Required State Budget Mandates

Required State Budget Mandates
By Bill Richbourg

Did you know that . . . Maryland is unique among the 50 states in that the governor has the power to set the state budget’s spending limit every year? The legislature cannot increase the budget.  If the legislature wants to add something to the budget, it must find somewhere else to cut that amount from the budget.  

Of course, to get around the fact that so much fiscal power is vested in the governor, the legislature found a "workaround."  By adding language into bills requiring the governor to appropriate certain amounts of money for certain purposes, a requirement called a mandate was created.  The governor at the time took this issue to court, arguing that it was an infringement on the powers granted to the governor in the Maryland Constitution.  But the court upheld the legislative use of mandates.

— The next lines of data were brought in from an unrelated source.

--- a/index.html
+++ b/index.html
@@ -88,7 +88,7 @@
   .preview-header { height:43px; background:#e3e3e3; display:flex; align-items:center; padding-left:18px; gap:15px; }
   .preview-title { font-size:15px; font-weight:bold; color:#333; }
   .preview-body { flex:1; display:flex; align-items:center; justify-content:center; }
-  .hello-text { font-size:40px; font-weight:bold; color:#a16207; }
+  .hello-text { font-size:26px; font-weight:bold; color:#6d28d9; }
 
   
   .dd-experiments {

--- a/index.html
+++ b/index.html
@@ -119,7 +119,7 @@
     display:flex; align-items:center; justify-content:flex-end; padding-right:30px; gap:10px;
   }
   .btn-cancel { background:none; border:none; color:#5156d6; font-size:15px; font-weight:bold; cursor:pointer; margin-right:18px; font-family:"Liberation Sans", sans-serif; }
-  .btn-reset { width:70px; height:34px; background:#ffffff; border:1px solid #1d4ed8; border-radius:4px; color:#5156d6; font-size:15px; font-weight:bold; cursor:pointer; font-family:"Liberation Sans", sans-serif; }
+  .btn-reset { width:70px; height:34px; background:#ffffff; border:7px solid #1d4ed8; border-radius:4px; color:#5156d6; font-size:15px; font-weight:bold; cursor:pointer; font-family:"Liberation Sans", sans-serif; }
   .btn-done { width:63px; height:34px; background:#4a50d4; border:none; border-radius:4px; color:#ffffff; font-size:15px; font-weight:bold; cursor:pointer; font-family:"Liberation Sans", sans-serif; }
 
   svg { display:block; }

At the time of the court's decision, few mandates had been enacted and had little impact on the state budget.  Since then, however, the legislature has put mandates on more and more bills, creating the situation that today. Between entitlements and the spending mandated by the legislature, over 83% of the budget is set in stone beyond the reach of the governor.  Therefore, the governor can only control 17% of the budget to pay for all of the services that are not already mandated.  

And to no taxpayer’s surprise, the legislature passes more bills every year with higher price tags and more mandates. Although it has temporarily been voted down, unfortunately, the $32 billion price tag to fund the Kirwan Commission recommendations is not the sole spending increase requested this year. A recent summary coming out of the legislature shows over 40 pending bills with price tags between $1 and $535 million.   

Although this is completely irresponsible, it reflects the fact that the whole legislative process is biased toward fiscal irresponsibility because the legislators consider each bill separately and ignore the cumulative effect of legislation.  Every year this inevitably leads to common predictable budget problems:

  • Excessive spending has made the "structural deficit" a routine part of the budget discussion;
  • Excessive spending requires the elimination of some of the mandated expenses just to make the budget balance;
  • Excessive spending and fiscal irresponsibility creates large future deficits for Pensions and OPEBs

Legislators should be looking for ways to cut the budget -- not create more programs and continually increase spending.  Citizens do NOT want to pay more in taxes - even for more services.

 Would it be unreasonable to insist that legislators actually listen to and care about what the voting citizens of Maryland wanted…..and if they didn’t, to throw them out???